By day three, my normal appetite returned.

My surgery was on a Monday. Stayed home all week for recovery. Got very bored. Sleep was hard. I used a recliner for the first few days, and slept in the spare room so I could rustle around and use pillows for adjustments as much as needed. Saturday I went to a family outing. Felt great. Did a little bit of shopping, drank some wine. Monday I worked a 1/2 day from home. Tuesday I was back in the office for full days. I have a desk job. It went really well. Sitting was hard because of itching and some aches, but not bad. I felt so good that I had to be careful to not exceed my lifting restrictions, nor overdo it with housework. I was mindful of this and took care of myself, but I honestly felt good and didn’t want any atrophy, so kept active at what felt like the right pace for me.

I have had ZERO problems since the hysterectomy. Everything healed great. I’m so, so glad I had this procedure. I think the robotic method helped my recovery immensely. I’m a little drier during sex, so probably should get some gel, but otherwise everything works fine. I thought I’d be tired for months, but I wasn’t. By week 3, it’s like I’d never had the surgery, other than it felt like things were “rattling around” a little inside for awhile.
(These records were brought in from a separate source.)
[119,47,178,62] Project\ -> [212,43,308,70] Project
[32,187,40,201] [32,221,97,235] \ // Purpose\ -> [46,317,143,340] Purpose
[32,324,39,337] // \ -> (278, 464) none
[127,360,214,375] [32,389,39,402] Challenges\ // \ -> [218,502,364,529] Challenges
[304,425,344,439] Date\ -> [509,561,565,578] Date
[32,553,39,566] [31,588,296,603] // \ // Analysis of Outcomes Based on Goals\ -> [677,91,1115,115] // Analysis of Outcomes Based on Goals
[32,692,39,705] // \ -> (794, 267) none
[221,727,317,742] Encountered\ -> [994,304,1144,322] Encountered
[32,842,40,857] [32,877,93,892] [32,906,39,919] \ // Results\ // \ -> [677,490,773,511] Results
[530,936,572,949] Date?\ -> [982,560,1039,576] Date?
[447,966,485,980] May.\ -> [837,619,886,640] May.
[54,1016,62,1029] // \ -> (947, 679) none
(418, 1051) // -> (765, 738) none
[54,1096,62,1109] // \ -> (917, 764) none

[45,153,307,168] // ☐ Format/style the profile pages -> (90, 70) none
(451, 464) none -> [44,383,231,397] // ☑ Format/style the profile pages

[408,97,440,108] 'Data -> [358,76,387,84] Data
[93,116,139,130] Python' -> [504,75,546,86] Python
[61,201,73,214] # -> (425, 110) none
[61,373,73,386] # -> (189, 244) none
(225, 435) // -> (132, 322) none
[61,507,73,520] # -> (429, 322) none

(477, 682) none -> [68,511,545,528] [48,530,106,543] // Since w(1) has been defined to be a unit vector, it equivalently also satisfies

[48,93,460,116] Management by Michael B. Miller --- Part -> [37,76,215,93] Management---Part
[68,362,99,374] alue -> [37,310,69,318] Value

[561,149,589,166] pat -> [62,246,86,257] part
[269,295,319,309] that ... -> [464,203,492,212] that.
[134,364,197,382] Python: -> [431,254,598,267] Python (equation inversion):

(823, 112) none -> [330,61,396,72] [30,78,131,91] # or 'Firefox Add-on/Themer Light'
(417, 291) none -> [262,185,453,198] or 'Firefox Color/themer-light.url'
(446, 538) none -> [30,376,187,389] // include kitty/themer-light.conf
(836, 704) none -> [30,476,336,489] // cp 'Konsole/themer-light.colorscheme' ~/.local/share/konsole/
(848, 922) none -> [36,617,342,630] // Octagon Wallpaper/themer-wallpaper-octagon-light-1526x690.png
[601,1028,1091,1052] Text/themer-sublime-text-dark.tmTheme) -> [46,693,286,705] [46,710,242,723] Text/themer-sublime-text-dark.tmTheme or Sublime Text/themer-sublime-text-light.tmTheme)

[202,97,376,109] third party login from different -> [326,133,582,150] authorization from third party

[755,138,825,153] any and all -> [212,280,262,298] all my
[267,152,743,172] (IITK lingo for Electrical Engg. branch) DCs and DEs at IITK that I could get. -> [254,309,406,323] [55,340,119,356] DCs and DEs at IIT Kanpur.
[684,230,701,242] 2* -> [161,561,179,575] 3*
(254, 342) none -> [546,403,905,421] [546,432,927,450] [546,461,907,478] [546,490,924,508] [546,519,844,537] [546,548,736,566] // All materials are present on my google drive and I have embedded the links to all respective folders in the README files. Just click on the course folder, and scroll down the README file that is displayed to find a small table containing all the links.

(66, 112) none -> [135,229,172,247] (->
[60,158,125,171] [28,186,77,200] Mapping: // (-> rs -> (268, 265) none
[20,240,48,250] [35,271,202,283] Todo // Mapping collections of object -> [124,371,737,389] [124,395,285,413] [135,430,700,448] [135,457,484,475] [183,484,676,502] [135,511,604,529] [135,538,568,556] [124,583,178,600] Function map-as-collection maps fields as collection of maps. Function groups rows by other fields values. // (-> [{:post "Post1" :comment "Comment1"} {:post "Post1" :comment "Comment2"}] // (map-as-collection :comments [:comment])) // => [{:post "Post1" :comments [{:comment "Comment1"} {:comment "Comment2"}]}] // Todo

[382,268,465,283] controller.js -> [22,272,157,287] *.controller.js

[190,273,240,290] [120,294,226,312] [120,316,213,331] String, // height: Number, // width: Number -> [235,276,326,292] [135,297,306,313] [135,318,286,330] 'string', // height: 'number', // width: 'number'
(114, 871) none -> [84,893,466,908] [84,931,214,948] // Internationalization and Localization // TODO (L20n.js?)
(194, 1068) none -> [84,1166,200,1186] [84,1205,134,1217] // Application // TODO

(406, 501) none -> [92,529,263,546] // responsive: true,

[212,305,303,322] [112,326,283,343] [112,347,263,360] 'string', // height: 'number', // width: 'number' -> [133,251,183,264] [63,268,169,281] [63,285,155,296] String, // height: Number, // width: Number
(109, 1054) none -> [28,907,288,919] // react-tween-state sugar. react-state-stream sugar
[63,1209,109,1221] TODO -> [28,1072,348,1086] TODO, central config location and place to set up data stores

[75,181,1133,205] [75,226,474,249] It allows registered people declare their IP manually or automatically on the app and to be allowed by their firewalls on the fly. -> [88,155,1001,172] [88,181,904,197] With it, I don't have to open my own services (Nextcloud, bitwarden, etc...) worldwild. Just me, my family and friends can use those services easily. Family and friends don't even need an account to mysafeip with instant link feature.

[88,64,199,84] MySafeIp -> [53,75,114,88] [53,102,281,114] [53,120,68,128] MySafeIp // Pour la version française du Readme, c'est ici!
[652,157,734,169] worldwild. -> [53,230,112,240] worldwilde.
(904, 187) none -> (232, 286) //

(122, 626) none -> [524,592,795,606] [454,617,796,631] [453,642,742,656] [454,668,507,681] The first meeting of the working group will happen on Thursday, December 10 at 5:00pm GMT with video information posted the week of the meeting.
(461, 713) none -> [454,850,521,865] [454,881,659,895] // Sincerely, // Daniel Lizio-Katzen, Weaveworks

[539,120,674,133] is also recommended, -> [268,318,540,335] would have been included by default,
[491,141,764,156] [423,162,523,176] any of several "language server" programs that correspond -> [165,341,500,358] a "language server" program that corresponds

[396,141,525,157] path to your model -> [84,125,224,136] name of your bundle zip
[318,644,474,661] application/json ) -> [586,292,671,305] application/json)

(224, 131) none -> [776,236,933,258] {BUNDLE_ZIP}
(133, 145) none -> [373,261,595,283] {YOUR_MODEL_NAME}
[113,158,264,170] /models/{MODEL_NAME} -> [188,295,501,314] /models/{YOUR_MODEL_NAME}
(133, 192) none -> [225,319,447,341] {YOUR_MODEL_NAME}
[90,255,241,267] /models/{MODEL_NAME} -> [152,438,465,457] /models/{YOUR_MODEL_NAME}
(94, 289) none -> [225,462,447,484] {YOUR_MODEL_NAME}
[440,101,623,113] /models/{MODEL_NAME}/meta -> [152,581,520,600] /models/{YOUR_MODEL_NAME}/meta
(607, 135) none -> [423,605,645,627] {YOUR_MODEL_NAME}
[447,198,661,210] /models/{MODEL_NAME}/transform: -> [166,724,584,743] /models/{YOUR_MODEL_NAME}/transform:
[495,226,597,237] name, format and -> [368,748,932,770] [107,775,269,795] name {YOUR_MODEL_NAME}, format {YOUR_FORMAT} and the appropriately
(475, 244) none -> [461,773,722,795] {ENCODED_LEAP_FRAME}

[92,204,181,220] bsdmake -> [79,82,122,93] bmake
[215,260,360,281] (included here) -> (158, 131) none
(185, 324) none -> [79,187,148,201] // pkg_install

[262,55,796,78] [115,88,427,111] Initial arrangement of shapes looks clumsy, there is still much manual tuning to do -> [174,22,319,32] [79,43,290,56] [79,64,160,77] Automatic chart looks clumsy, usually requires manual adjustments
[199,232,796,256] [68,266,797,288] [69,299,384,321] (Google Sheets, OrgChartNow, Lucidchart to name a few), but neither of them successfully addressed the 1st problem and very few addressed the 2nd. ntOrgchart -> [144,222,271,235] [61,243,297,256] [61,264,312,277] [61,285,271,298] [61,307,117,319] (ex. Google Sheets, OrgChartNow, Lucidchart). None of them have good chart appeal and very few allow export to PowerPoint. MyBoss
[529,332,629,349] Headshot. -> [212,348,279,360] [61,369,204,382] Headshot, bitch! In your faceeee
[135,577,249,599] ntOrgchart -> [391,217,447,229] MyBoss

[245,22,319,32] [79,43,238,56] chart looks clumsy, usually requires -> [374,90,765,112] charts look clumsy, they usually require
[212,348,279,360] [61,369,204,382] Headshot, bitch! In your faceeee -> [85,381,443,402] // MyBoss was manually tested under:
All that extra space for other organs to stretch out!

I would tell other women to do your research, but know that the majority of hysterectomies are very successful. Come up with a list of questions to ask your doctor/surgeon.

I’d have this surgery again in a heartbeat. I thought my recovery would be MUCH more difficult. Honestly, it was pretty darn easy and I felt a little guilty that it was a walk in the park compared to what others were going through.

I didn’t need anything fancy to help me with my hospital stay or recovery. Loose fit clothing was my only “must.” I used a grabber a few times, so if you find one cheap, it’s a good investment. I also had easy-slip on slippers that I used a few times to walk out on the deck and get some fresh air. I didn’t even eat all the soup, mashed potatoes, etc. that I bought for my expected queasy stomach. Normal food was fine by day three. I did force myself to keep eating lots of yogurt to avoid constipation. I liked having a few alternative beverages around, but mostly drank water. I used the big hospital sippy cup they sent home.

I think my approach of “don’t push too much, but don’t be a lazy blob” worked well for my body. I found a good balance that helped me easily return to normal.

I hope this gives you an idea of just how good this can go (but don’t count on an easy recovery. Allow yourself time and make flexible plans for work and social engagements. You just don’t know how you’ll feel.